====== Provided entries

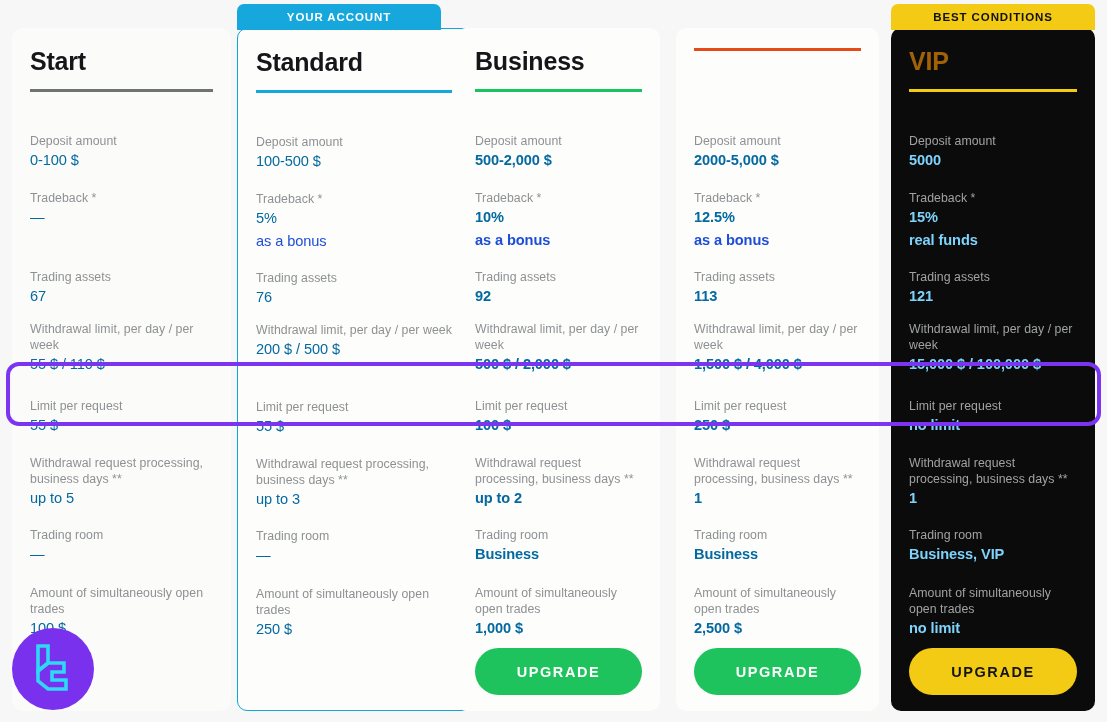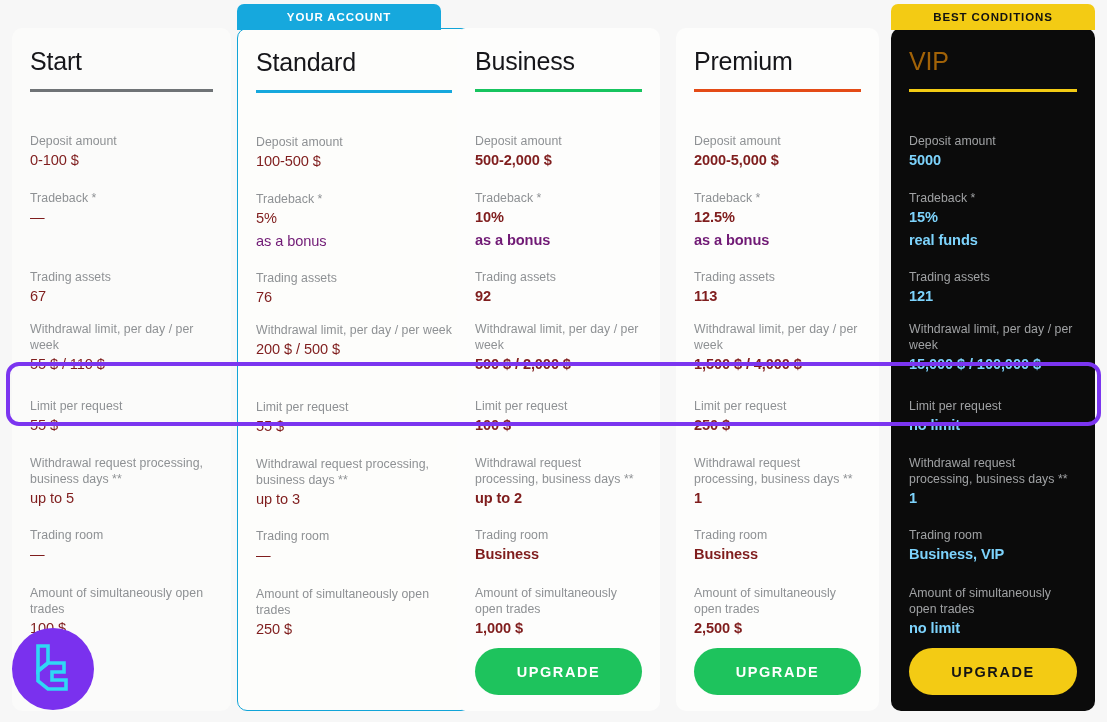--- a/index.html
+++ b/index.html
@@ -59,7 +59,7 @@
   
   .tier-title {
     font-size: 25px;
-    font-weight: normal;
+    font-weight: bold;
     color: #16161a;
     letter-spacing: -0.2px;
     line-height: 1.1;

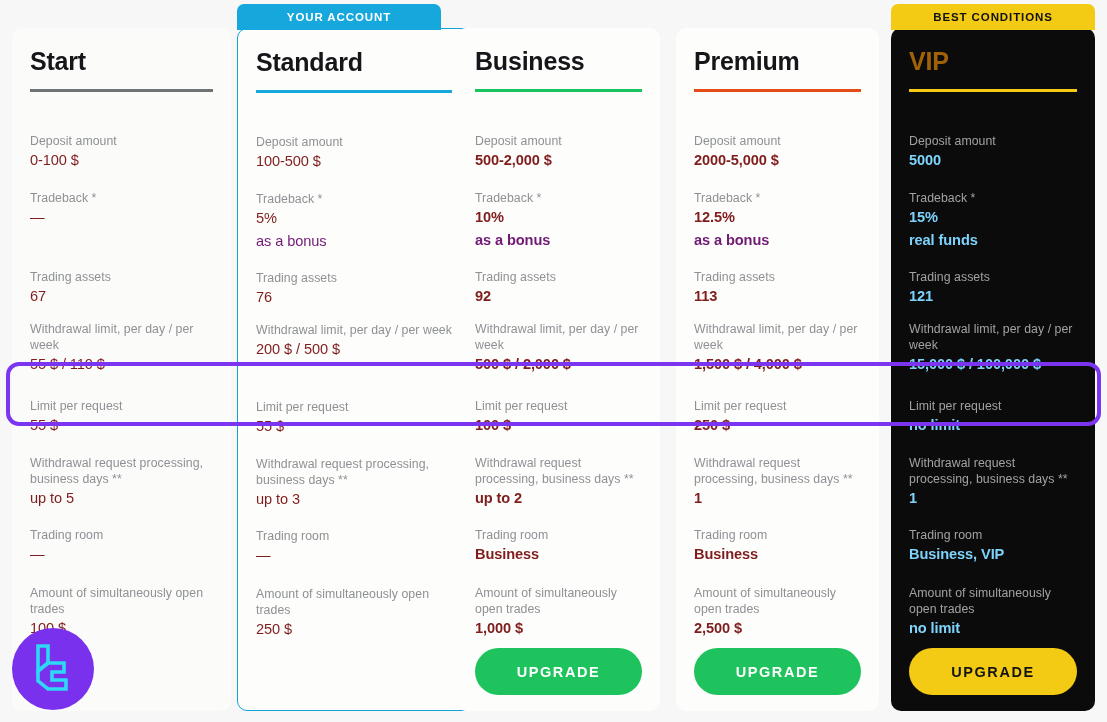--- a/index.html
+++ b/index.html
@@ -286,7 +286,6 @@
 
   <div class="card c-prem">
     <div class="card-inner bold">
-      <div class="tier-title">Premium</div>
       <div class="accent" style="background:#e44b16"></div>
       <div class="slot s-deposit feat">
         <div class="feat-label">Deposit amount</div>

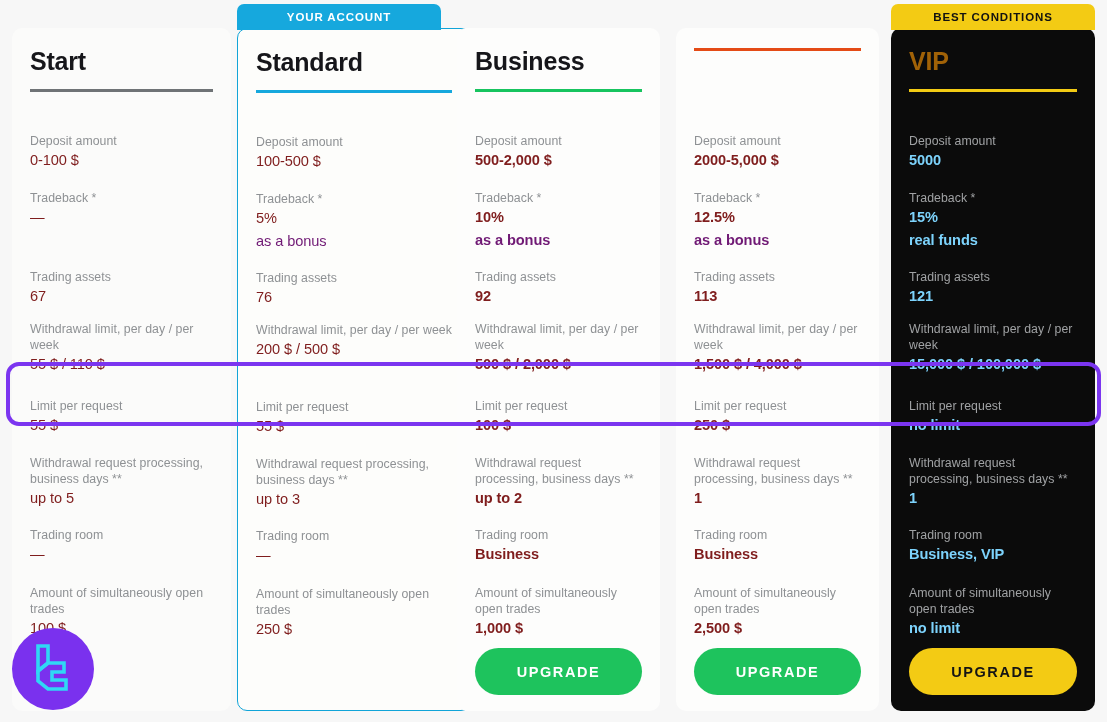--- a/index.html
+++ b/index.html
@@ -83,7 +83,7 @@
   }
   .feat-value {
     font-size: 14.6px;
-    color: #7f1d1d;
+    color: #0369a1;
     line-height: 1.33;
     margin-top: 2px;
     letter-spacing: -0.1px;

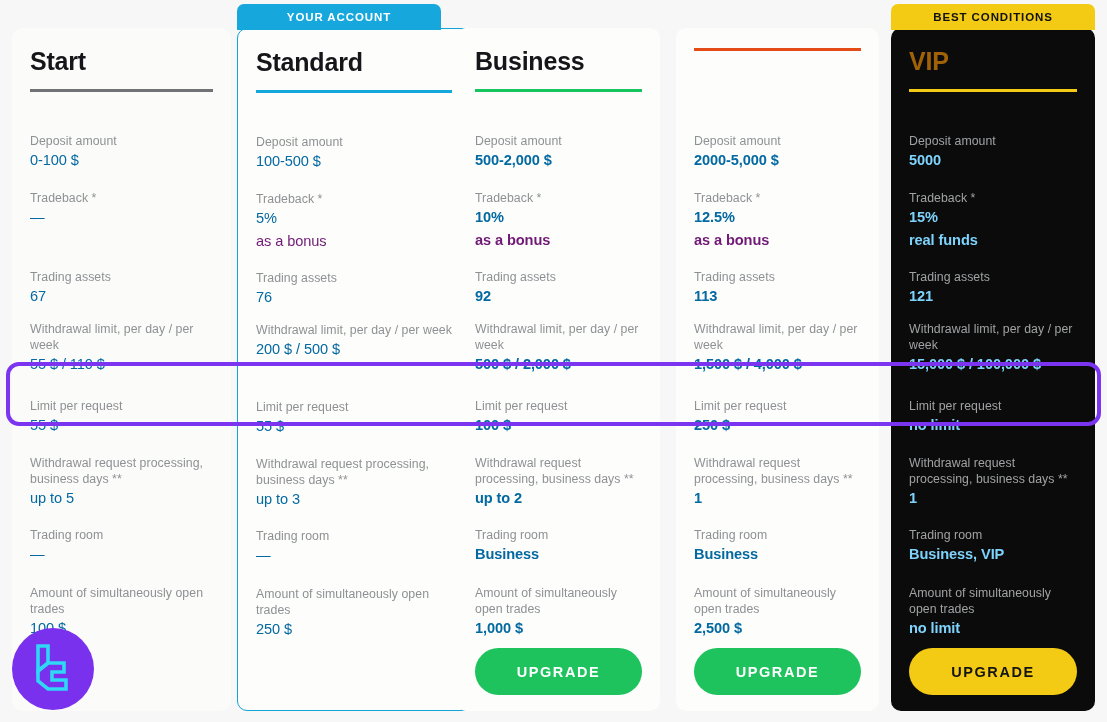--- a/index.html
+++ b/index.html
@@ -91,7 +91,7 @@
   }
   .feat-extra {
     font-size: 14.6px;
-    color: #701a75;
+    color: #1d4ed8;
     line-height: 1.33;
     margin-top: 3px;
     letter-spacing: -0.1px;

============

Return the records verbatim, minus pictures.

Solution to this task.
--- a/index.html
+++ b/index.html
@@ -59,7 +59,7 @@
   
   .tier-title {
     font-size: 25px;
-    font-weight: normal;
+    font-weight: bold;
     color: #16161a;
     letter-spacing: -0.2px;
     line-height: 1.1;

--- a/index.html
+++ b/index.html
@@ -286,7 +286,6 @@
 
   <div class="card c-prem">
     <div class="card-inner bold">
-      <div class="tier-title">Premium</div>
       <div class="accent" style="background:#e44b16"></div>
       <div class="slot s-deposit feat">
         <div class="feat-label">Deposit amount</div>

--- a/index.html
+++ b/index.html
@@ -83,7 +83,7 @@
   }
   .feat-value {
     font-size: 14.6px;
-    color: #7f1d1d;
+    color: #0369a1;
     line-height: 1.33;
     margin-top: 2px;
     letter-spacing: -0.1px;

--- a/index.html
+++ b/index.html
@@ -91,7 +91,7 @@
   }
   .feat-extra {
     font-size: 14.6px;
-    color: #701a75;
+    color: #1d4ed8;
     line-height: 1.33;
     margin-top: 3px;
     letter-spacing: -0.1px;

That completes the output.